--- THE PROBLEM ---
In the records below, take the line containing "- Be careful" and reproduce it and every subsequent line exactly, adding nothing.

--- Data items ---
=======
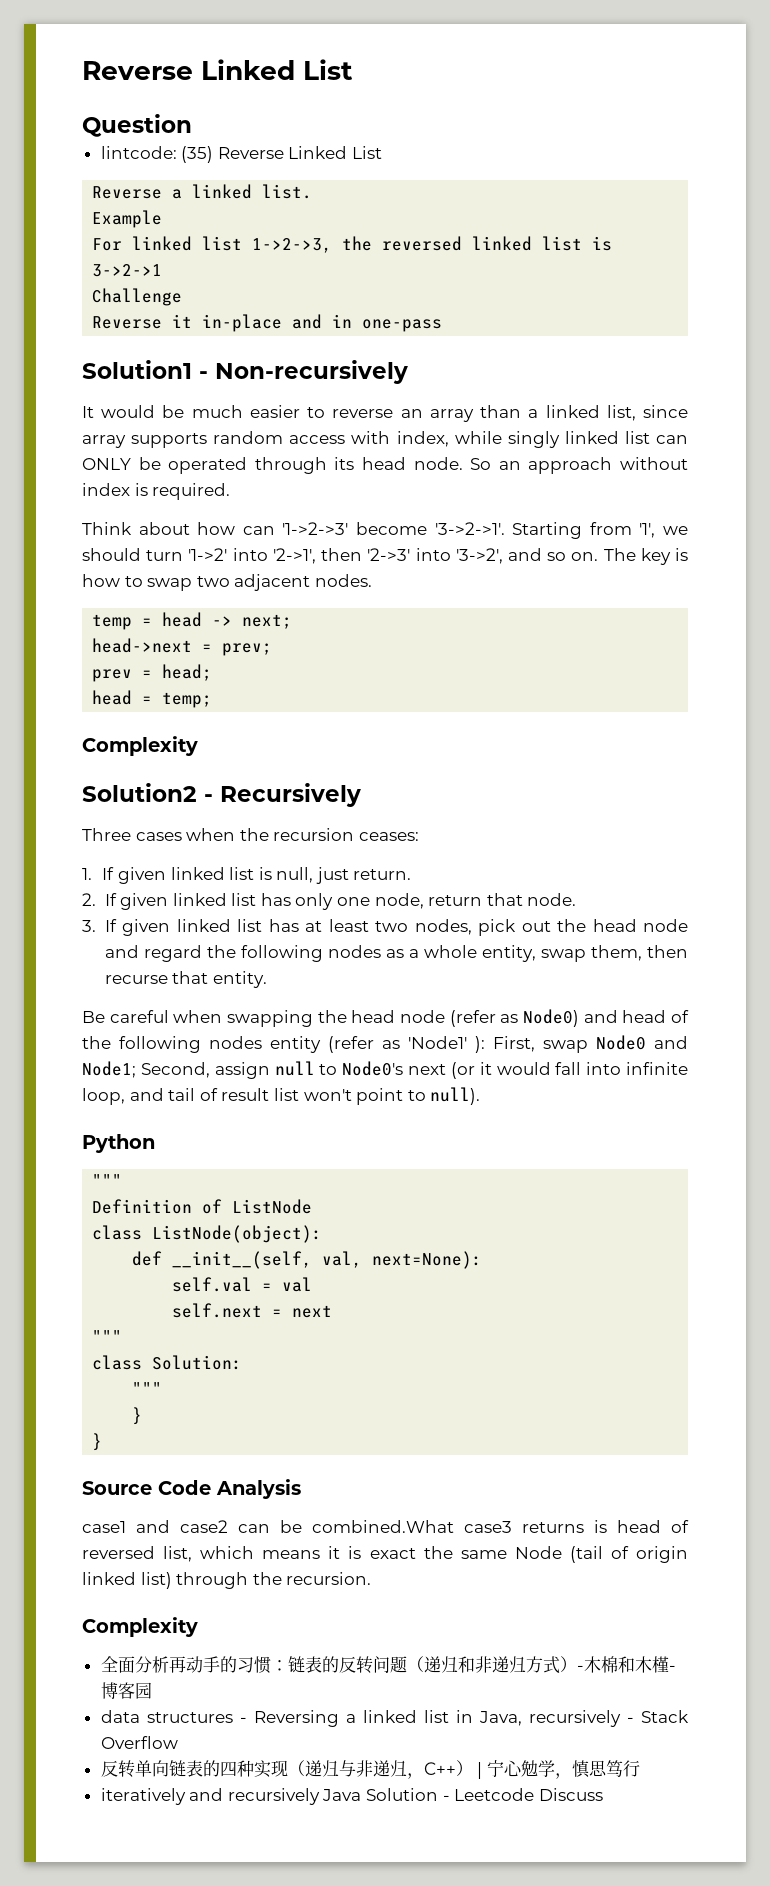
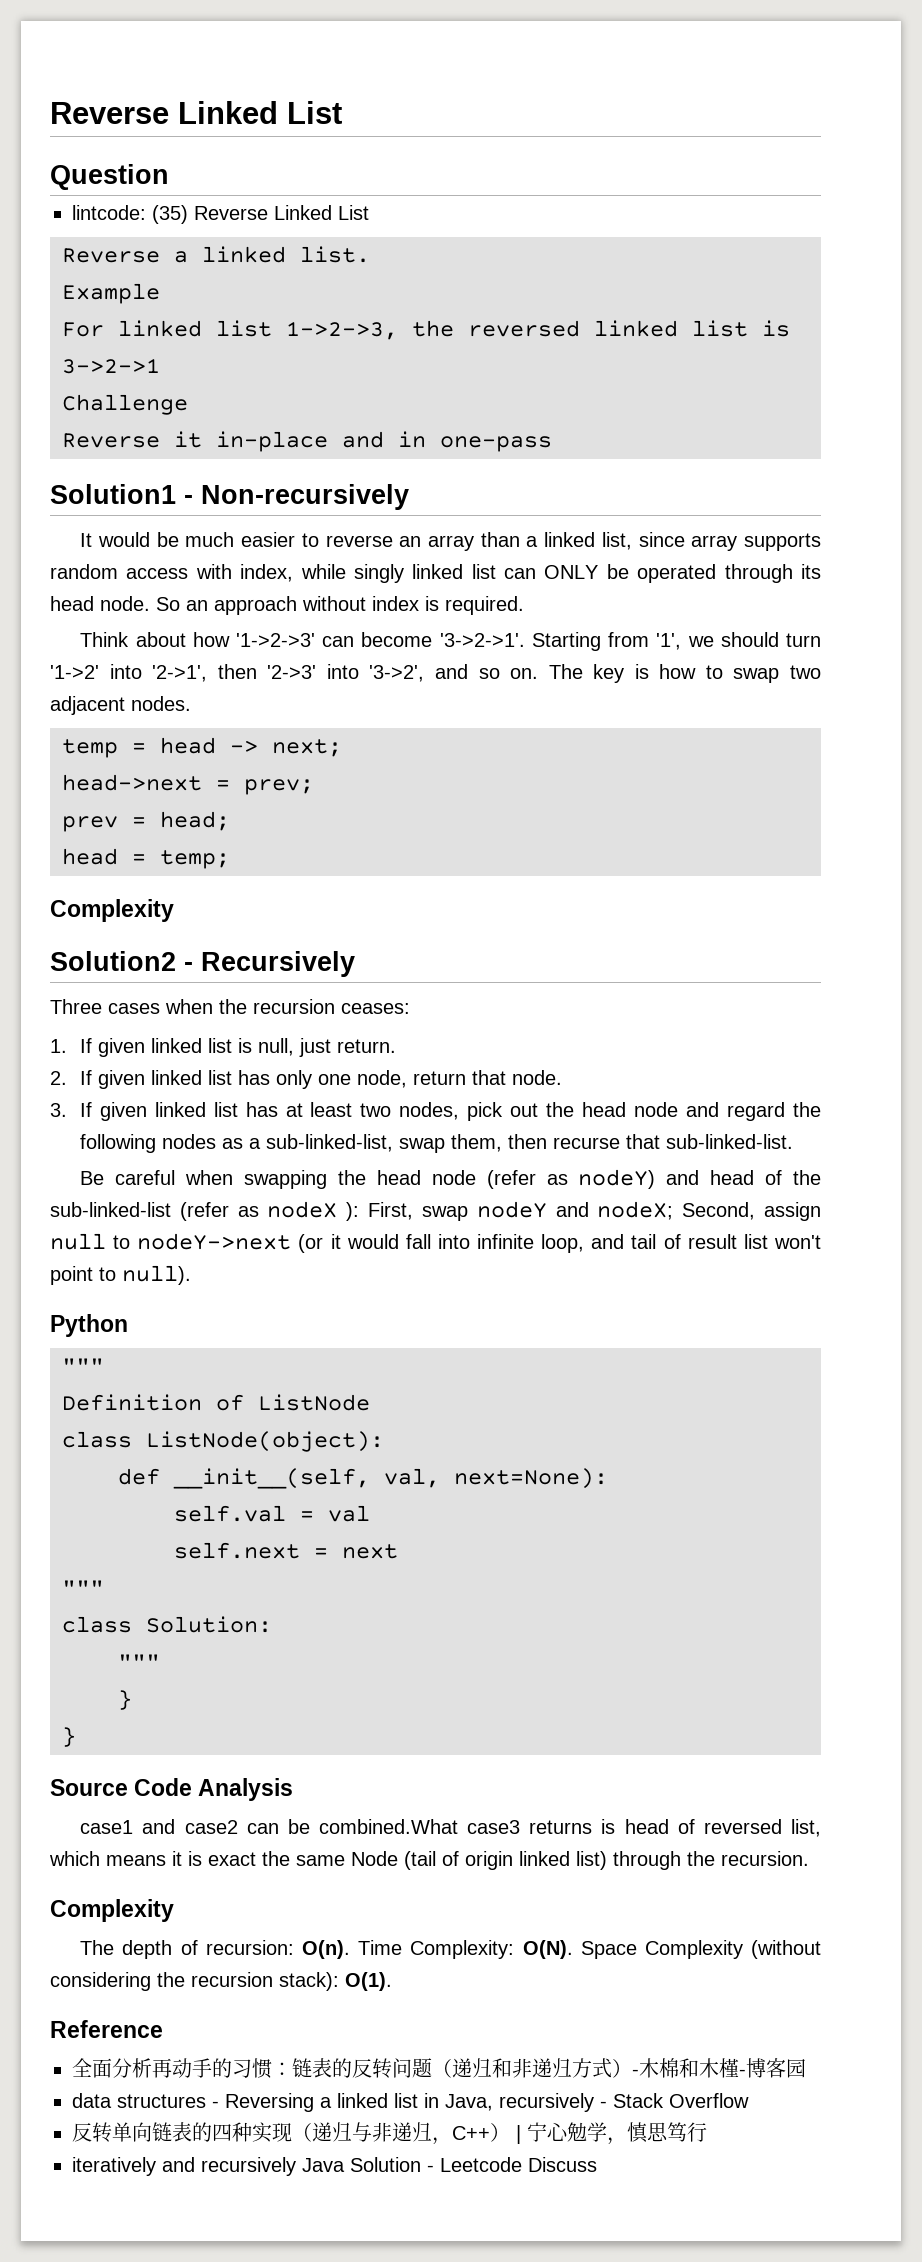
- Think about how can '1->2->3' become '3->2->1'.
+ Think about how '1->2->3' can become '3->2->1'.
- 3. If given linked list has at least two nodes, pick out the head node and regard the following nodes as a whole entity, swap them, then recurse that entity.
+ 3. If given linked list has at least two nodes, pick out the head node and regard the following nodes as a sub-linked-list, swap them, then recurse that sub-linked-list.
- Be careful when swapping the head node (refer as Node0) and head of the following nodes entity (refer as 'Node1' ): First, swap Node0 and Node1; Second, assign null to Node0's next (or it would fall into infinite loop, and tail of result list won't point to null).
+ Be careful when swapping the head node (refer as nodeY) and head of the sub-linked-list (refer as nodeX ): First, swap nodeY and nodeX; Second, assign null to nodeY->next (or it would fall into infinite loop, and tail of result list won't point to null).
+ The depth of recursion: O(n). Time Complexity: O(N). Space Complexity (without considering the recursion stack): O(1).
+ Reference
=======
--- WRITTEN SOLUTION ---
- Be careful when swapping the head node (refer as Node0) and head of the following nodes entity (refer as 'Node1' ): First, swap Node0 and Node1; Second, assign null to Node0's next (or it would fall into infinite loop, and tail of result list won't point to null).
+ Be careful when swapping the head node (refer as nodeY) and head of the sub-linked-list (refer as nodeX ): First, swap nodeY and nodeX; Second, assign null to nodeY->next (or it would fall into infinite loop, and tail of result list won't point to null).
+ The depth of recursion: O(n). Time Complexity: O(N). Space Complexity (without considering the recursion stack): O(1).
+ Reference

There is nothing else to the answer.